I also picked up 300' of tow cable and the mapping software.




aroundthehorn said:


> Any pics of scans would be great to see. Can't wait.
> 
> How about some stuff 15-20 miles and closer to shore?


Sure, I'll post some pics and numbers.

With sealark's help, I am planning to dive some big rock formations out past the edge. Most are in 180-250' of water. A few are down past 300'. 

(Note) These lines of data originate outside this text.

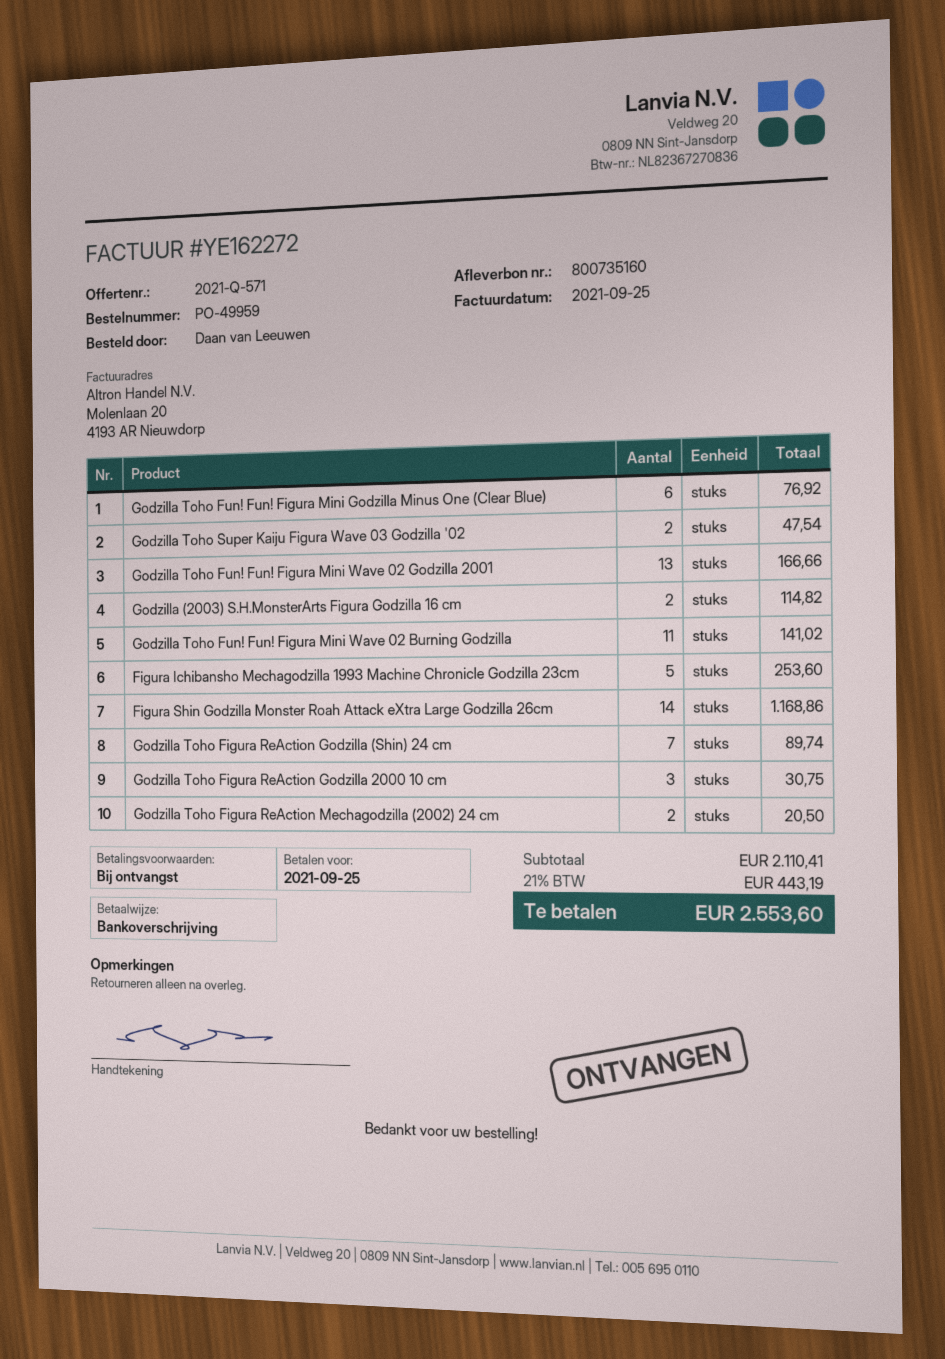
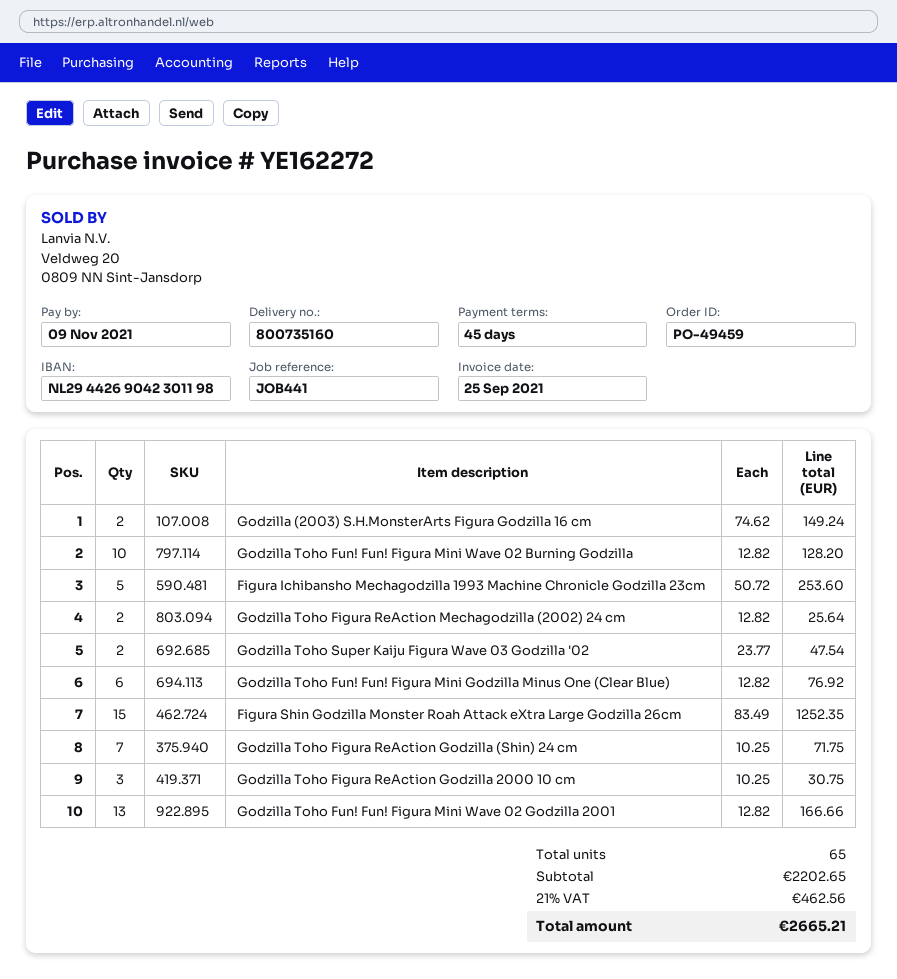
order number: PO-49959 -> PO-49459
payment terms: on receipt -> 45 days
due date: 2021-09-25 -> 2021-11-09
Godzilla (2003) S.H.MonsterArts Figura Godzilla 16 cm: 2 for 114.82 -> 2 for 149.24
Godzilla Toho Fun! Fun! Figura Mini Wave 02 Burning Godzilla: 11 for 141.02 -> 10 for 128.20
Figura Shin Godzilla Monster Roah Attack eXtra Large Godzilla 26cm: 14 for 1168.86 -> 15 for 1252.35
Godzilla Toho Figura ReAction Godzilla (Shin) 24 cm: 7 for 89.74 -> 7 for 71.75
Godzilla Toho Figura ReAction Mechagodzilla (2002) 24 cm: 2 for 20.50 -> 2 for 25.64
subtotal: 2110.41 -> 2202.65
tax: 21% = 443.19 -> 21% = 462.56
total: 2553.60 -> 2665.21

However, I would like to get pictures of some stuff closer in. Let me know if you can think of anything specific that would be intersting.

Bryan


----------



## Burnt Drag (Jun 3, 2008)

What does something like that cost? Do you have to have a genset to power the unit? Sounds like something with that power would draw quite a few amps. BTW, if you need another hand from from time to time, I'm going to have quite a few days off between now and Spring Break.


----------



## WhackUmStackUm (Jan 31, 2010)

Burnt Drag said:


> What does something like that cost? Do you have to have a genset to power the unit? Sounds like something with that power would draw quite a few amps. BTW, if you need another hand from from time to time, I'm going to have quite a few days off between now and Spring Break.


Thanks!

You can run it all day off of a marine 12v battery. My old sonar fish, plus a laptop, oniy uses about 10 amp hours during a day of scanning.


----------



## Texasgator (May 2, 2008)

That cost as much as my boat! Thanks again for sharing.


----------



## grey ghost (Jul 24, 2011)

Wow ! nice, uh, i would have to sell my boat to buy one of those!! hehehehe, nice!


----------



## inshorecatch (Oct 1, 2007)

I sent you a bunch of places, got to those yet?


----------



## Addict'd (May 17, 2009)

just curious, but is there anyway to georectify those images and create a large digital map overlay?


----------



## bfish (May 19, 2008)

did it cost $20,000 or 2000?


----------



## WhackUmStackUm (Jan 31, 2010)

Addict'd said:


> just curious, but is there anyway to georectify those images and create a large digital map overlay?


Probably


----------